A few weeks ago the New York Times ran a profile on the new football coach at Ohio State, Urban Meyer. For those not familiar with American college football, the Ohio State program is among the elite college football programs and would rival many professional teams in terms of money spent and earned. Coaching a program like Ohio State is highly paid (Meyer will make an estimated $4 million this year) but also very high pressure and demanding. It is a job that promises to dominate one’s life. Meyer, however, is determined to find balance even with the demands of his new role.
Before coming to Ohio State, Meyer coached at the University of Florida where he says he had absolutely no balance between his work and his life. Meyer says that he rarely saw his wife and children and even developed severe health problems as a result of his stress level and total immersion in his work. Meyer would become so distraught after a loss that his family worried for his safety. As a result, Meyer decided to take a season away from coaching and focus on his health and his family.

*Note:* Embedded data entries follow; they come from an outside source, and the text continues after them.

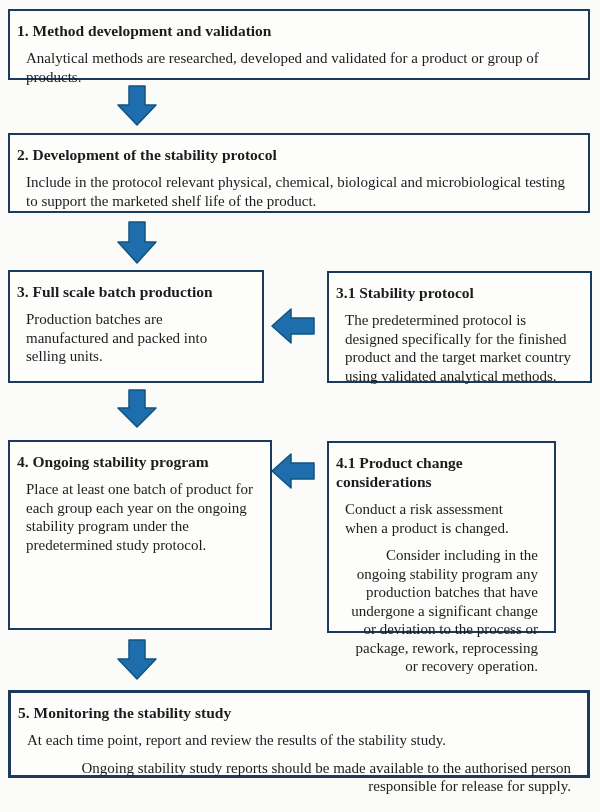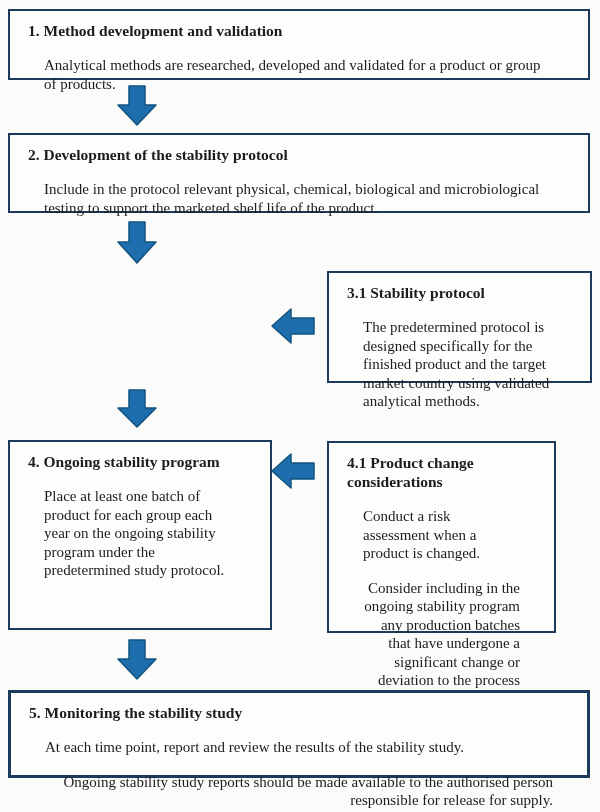--- a/index.html
+++ b/index.html
@@ -25,7 +25,7 @@
     position:absolute;
     background:var(--box-bg);
     border:2px solid var(--box-border);
-    padding:10px 18px;
+    padding:10px 7px;
   }
   .box.thick{border-width:3px;}
   .box-title{

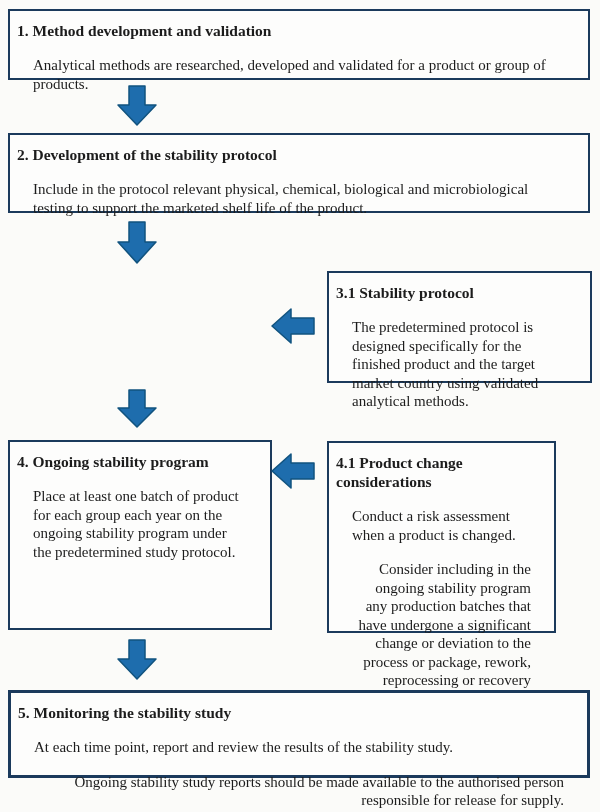--- a/index.html
+++ b/index.html
@@ -35,7 +35,7 @@
     font-weight:bold;
   }
   .box-text{
-    margin:16px;
+    margin:9px;
     font-size:15px;
     line-height:18.5px;
   }

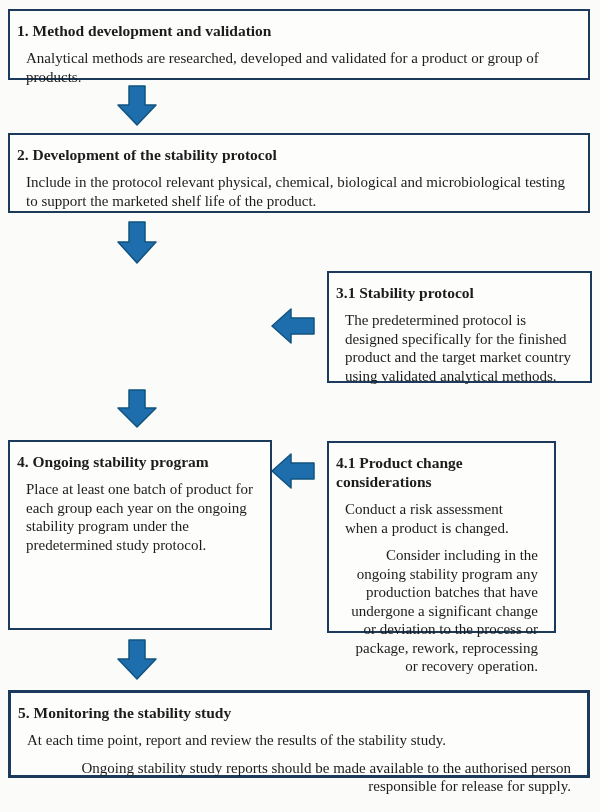--- a/index.html
+++ b/index.html
@@ -76,6 +76,10 @@
     </svg>
   </div>
 
+  <div class="box" style="left:8px;top:270px;width:256px;height:113px;">
+    <h2 class="box-title">3. Full scale batch production</h2>
+    <p class="box-text">Production batches are manufactured and packed into selling units.</p>
+  </div>
 
   <div class="arrow" style="left:271px;top:307px;width:44px;height:38px;">
     <svg viewBox="0 0 44 38" preserveAspectRatio="none" aria-hidden="true">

Now that he is returning to the field, his family still has some concerns about his ability to balance his life with his job. In addition to a more general promise from Meyer that he will not allow himself to fall into the same negative headspace he occupied while coaching at Florida, his family wrote up a specific list of requirements for Meyer to follow. These include turning off his cell phone while he sleeps, eating three meals every day, and speaking to his children daily.

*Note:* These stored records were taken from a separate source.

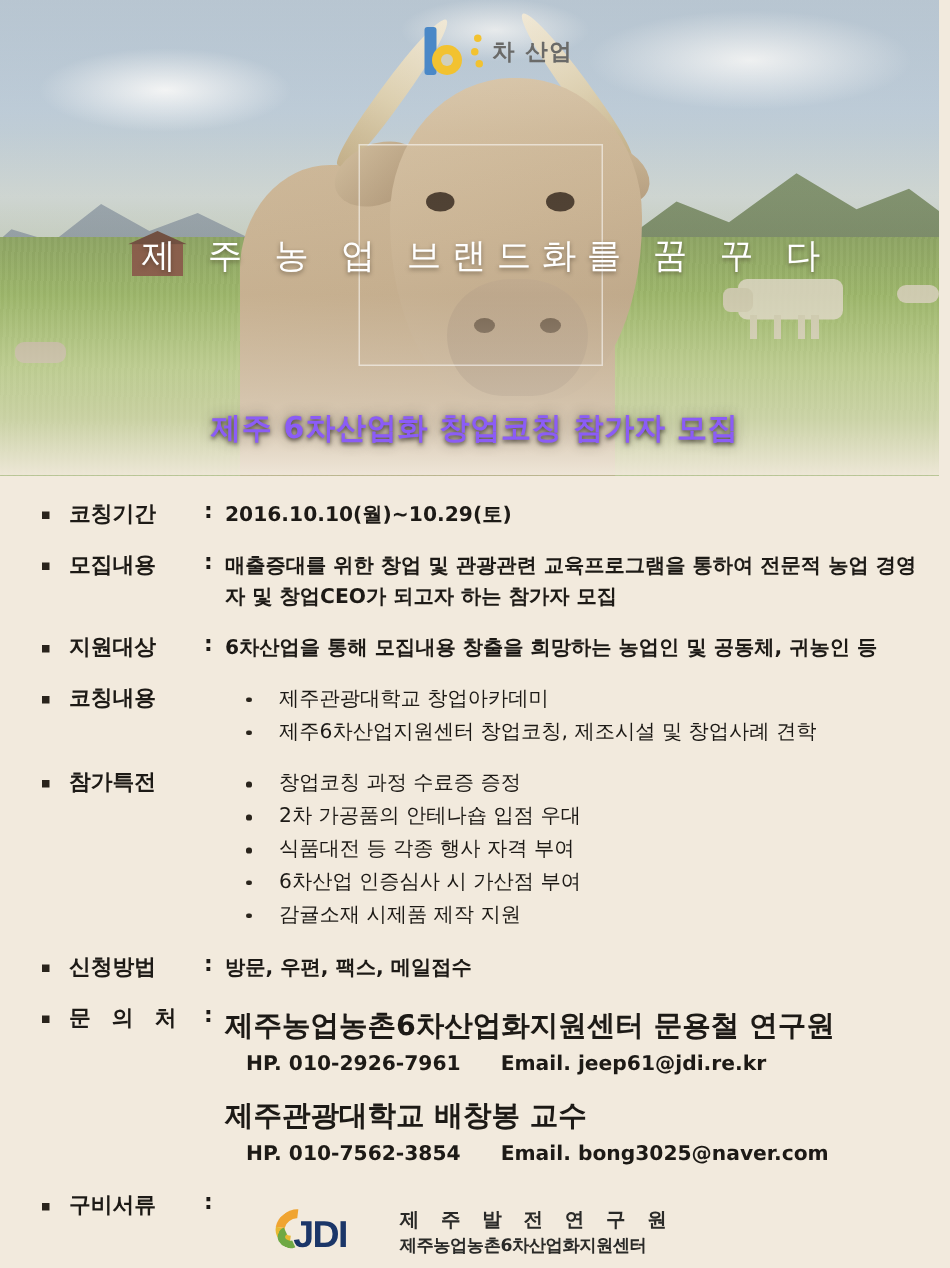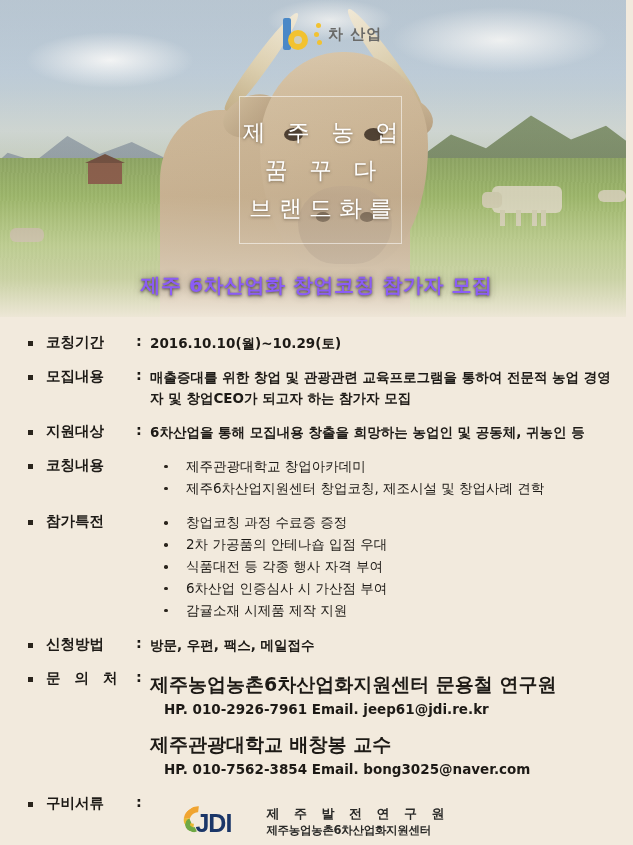--- a/index.html
+++ b/index.html
@@ -215,7 +215,7 @@
     left: 239px; top: 96px;
     width: 163px; height: 148px;
     border: 1px solid rgba(255,255,255,.55);
-    display: flex; flex-direction: column;
+    display: flex; flex-direction: row;
     align-items: center; justify-content: center;
     gap: 7px;
     z-index: 5;

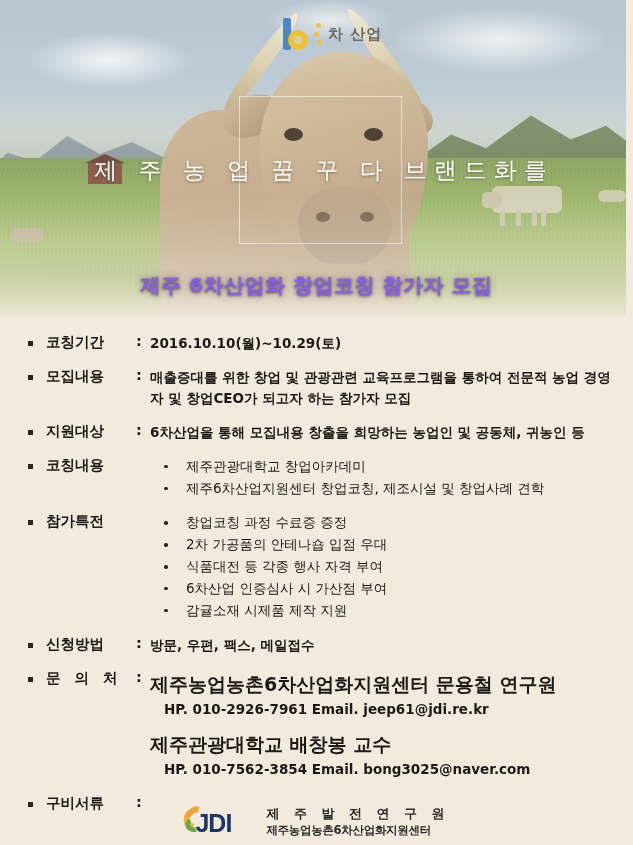--- a/index.html
+++ b/index.html
@@ -424,8 +424,8 @@
 
   <div class="hero-slogan">
     <div>제 주 농 업</div>
+    <div>브랜드화를</div>
     <div>꿈 꾸 다</div>
-    <div>브랜드화를</div>
   </div>
 </div>
 

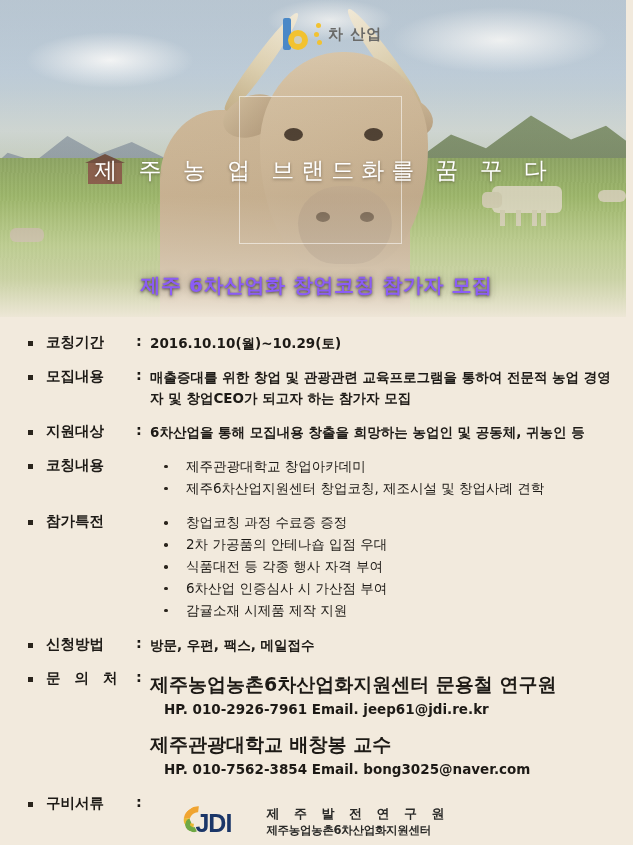--- a/index.html
+++ b/index.html
@@ -322,7 +322,7 @@
     font-size: 13.5px; font-weight: 600; line-height: 1.6;
     padding-left: 14px;
   }
-  .contact-block .det .em { }
+  .contact-block .det .em { margin-left: 22px; }
   .contact-block .gap { height: 8px; }
 
   .link-url {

In last week’s article on goal setting, we mentioned the importance of having goals that are specific and quantifiable. This advice is important, not just for goals set at the office but also for creating an appropriate work-life balance. It is easy, particularly in a high profile job, to let the lines between work and life blur to such an extreme extent that the loss of a football game becomes emotionally comparable to the death of a loved one. Even people in multimillion dollar jobs need to draw this line.
What are some concrete things you can do to make sure you maintain balance between your job and the rest of your life?